--- Task goal ---
If a line in the following entries contains the string "position", it counts toward the total; report only that total.

--- Record excerpts ---
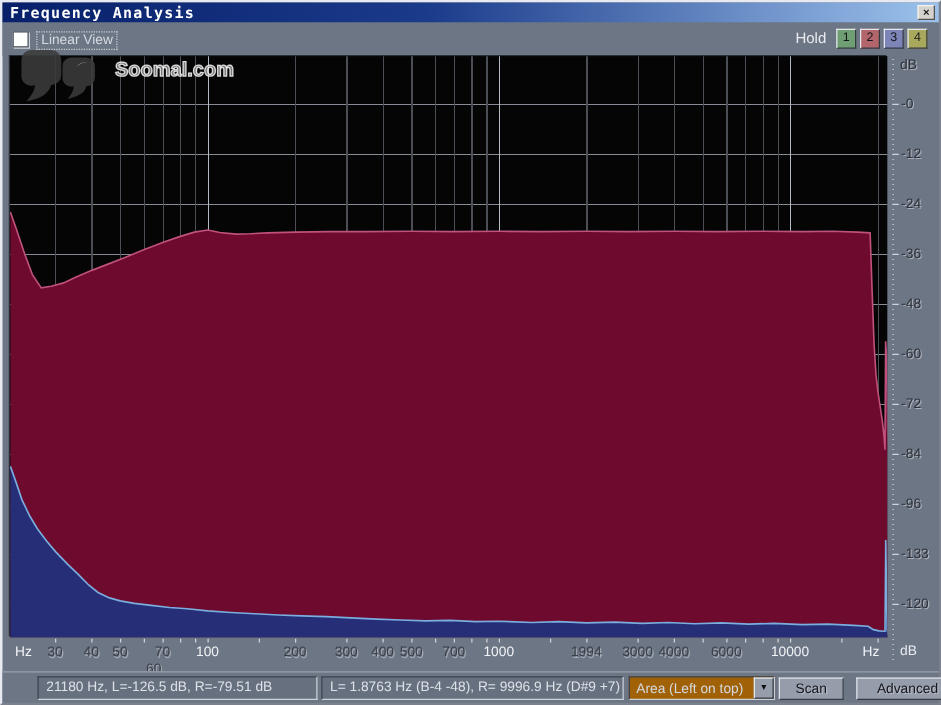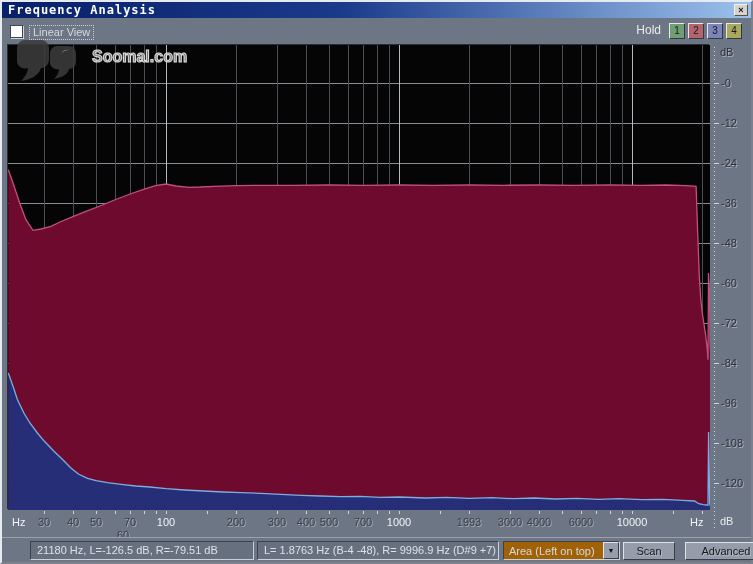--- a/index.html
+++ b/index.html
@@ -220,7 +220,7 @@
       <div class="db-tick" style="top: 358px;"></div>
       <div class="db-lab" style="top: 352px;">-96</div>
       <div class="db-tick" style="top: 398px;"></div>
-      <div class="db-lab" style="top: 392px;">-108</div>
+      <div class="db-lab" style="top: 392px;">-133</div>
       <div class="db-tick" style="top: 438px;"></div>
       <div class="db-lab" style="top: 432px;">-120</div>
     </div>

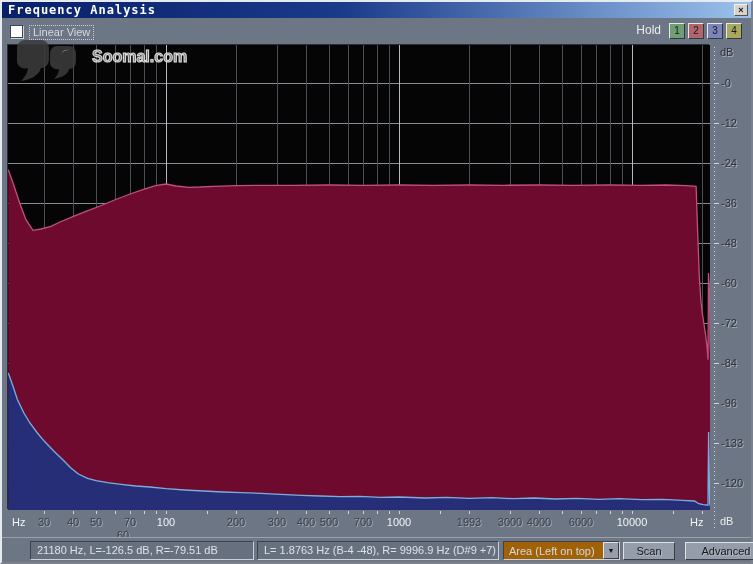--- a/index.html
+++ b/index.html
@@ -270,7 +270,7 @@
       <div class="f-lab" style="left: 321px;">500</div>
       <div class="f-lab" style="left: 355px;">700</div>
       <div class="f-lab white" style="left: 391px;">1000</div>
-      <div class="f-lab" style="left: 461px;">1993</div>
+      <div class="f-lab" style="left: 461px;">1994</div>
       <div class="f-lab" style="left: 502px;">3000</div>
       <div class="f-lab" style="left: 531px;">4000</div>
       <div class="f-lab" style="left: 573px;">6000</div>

--

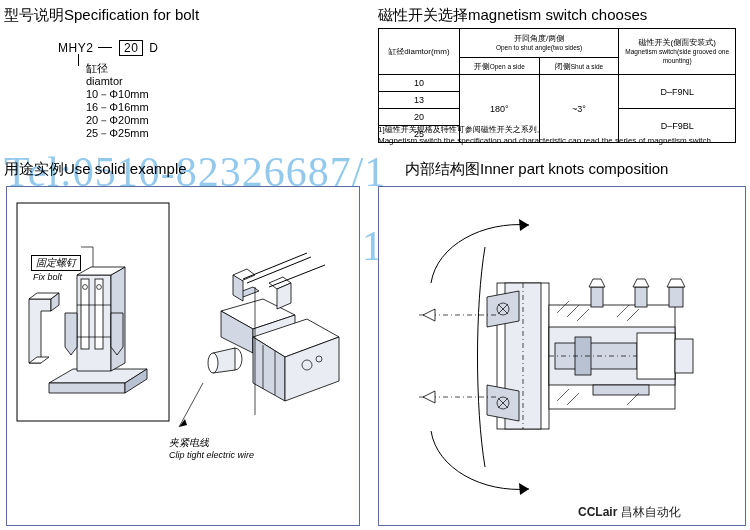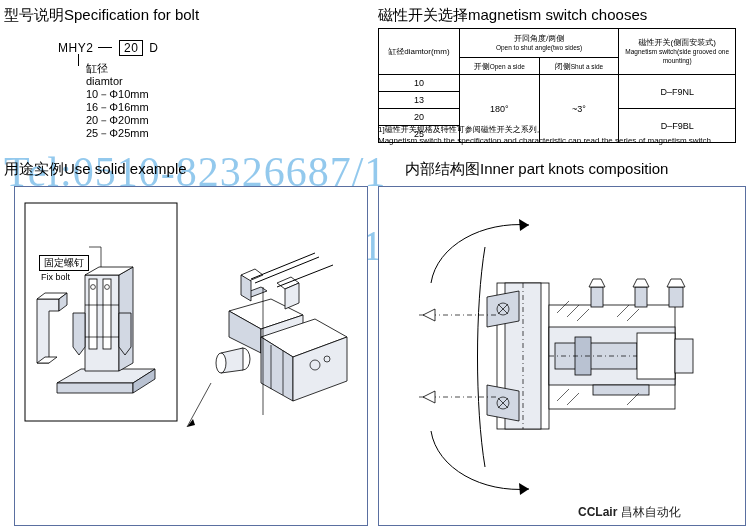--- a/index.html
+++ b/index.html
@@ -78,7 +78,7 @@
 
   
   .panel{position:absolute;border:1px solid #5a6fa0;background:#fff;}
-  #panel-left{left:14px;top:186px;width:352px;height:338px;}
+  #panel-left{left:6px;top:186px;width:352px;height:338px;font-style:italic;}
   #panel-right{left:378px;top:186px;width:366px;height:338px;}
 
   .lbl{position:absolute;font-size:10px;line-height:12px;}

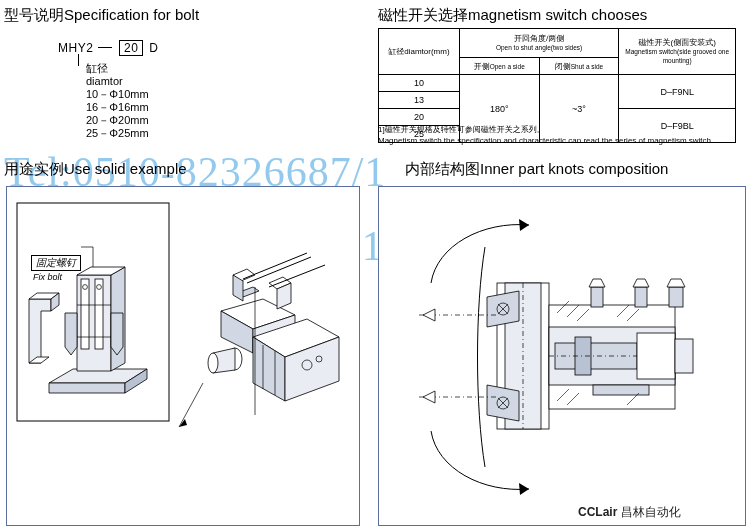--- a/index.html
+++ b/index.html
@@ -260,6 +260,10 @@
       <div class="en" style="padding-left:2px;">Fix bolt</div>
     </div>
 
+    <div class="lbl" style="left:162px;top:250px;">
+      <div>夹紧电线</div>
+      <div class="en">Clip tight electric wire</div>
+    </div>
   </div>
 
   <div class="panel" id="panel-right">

---

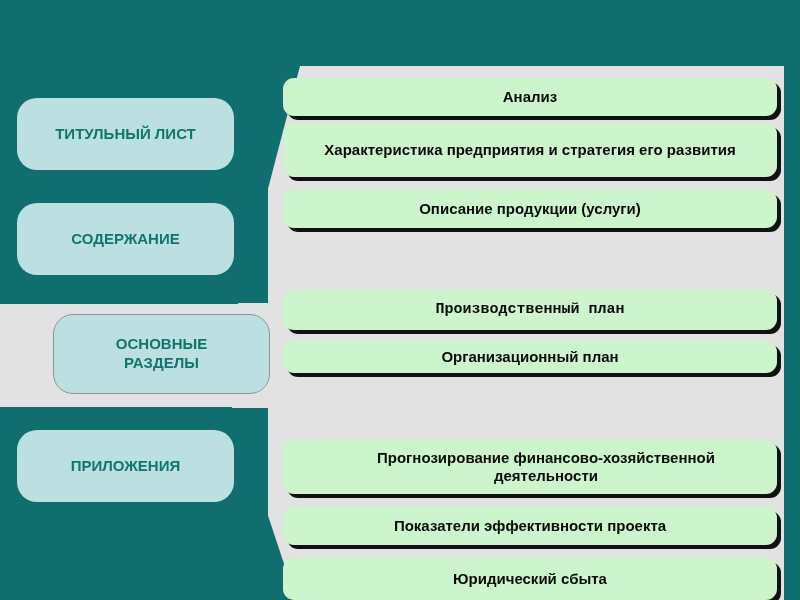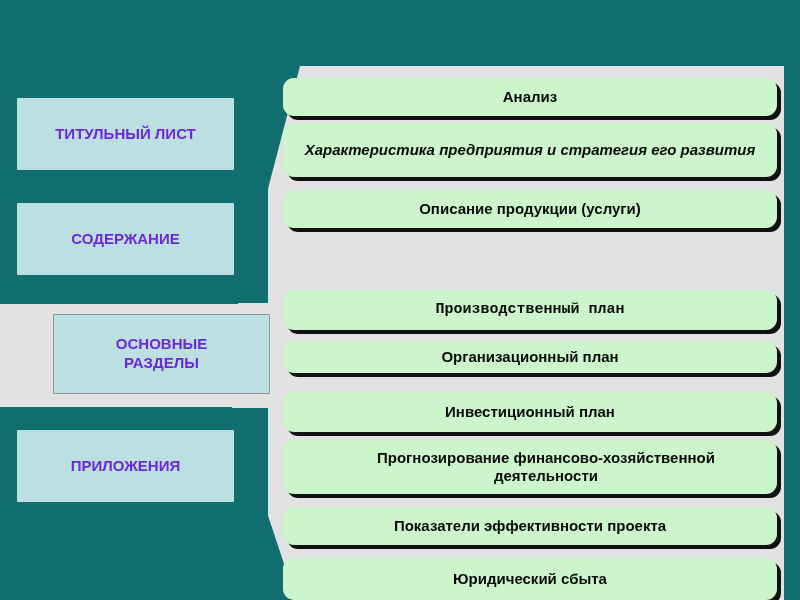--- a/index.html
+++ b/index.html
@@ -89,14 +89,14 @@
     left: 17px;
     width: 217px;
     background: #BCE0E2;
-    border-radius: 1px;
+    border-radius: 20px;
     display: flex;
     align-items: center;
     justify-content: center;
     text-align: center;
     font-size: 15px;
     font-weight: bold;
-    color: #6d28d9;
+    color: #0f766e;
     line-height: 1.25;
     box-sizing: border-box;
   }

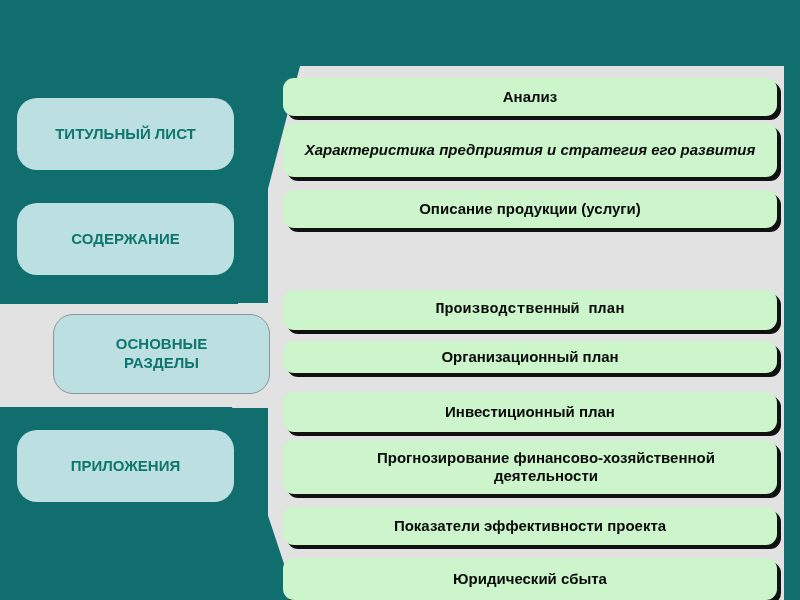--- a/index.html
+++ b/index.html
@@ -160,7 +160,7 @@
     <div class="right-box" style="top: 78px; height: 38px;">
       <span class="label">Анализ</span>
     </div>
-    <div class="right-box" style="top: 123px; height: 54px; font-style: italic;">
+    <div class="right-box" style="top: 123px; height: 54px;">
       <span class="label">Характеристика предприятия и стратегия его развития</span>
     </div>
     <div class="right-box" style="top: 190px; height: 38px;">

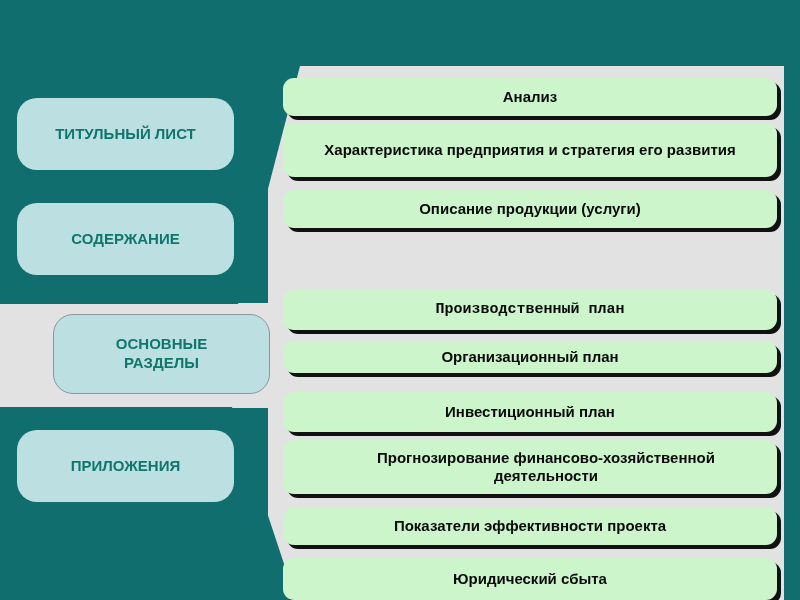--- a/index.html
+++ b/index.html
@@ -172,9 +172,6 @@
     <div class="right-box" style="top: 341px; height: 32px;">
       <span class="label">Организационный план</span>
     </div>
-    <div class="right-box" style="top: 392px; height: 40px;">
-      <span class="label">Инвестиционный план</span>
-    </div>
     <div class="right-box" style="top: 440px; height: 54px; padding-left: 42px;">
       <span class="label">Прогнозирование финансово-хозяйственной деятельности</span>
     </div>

--- Result of the exercise ---
2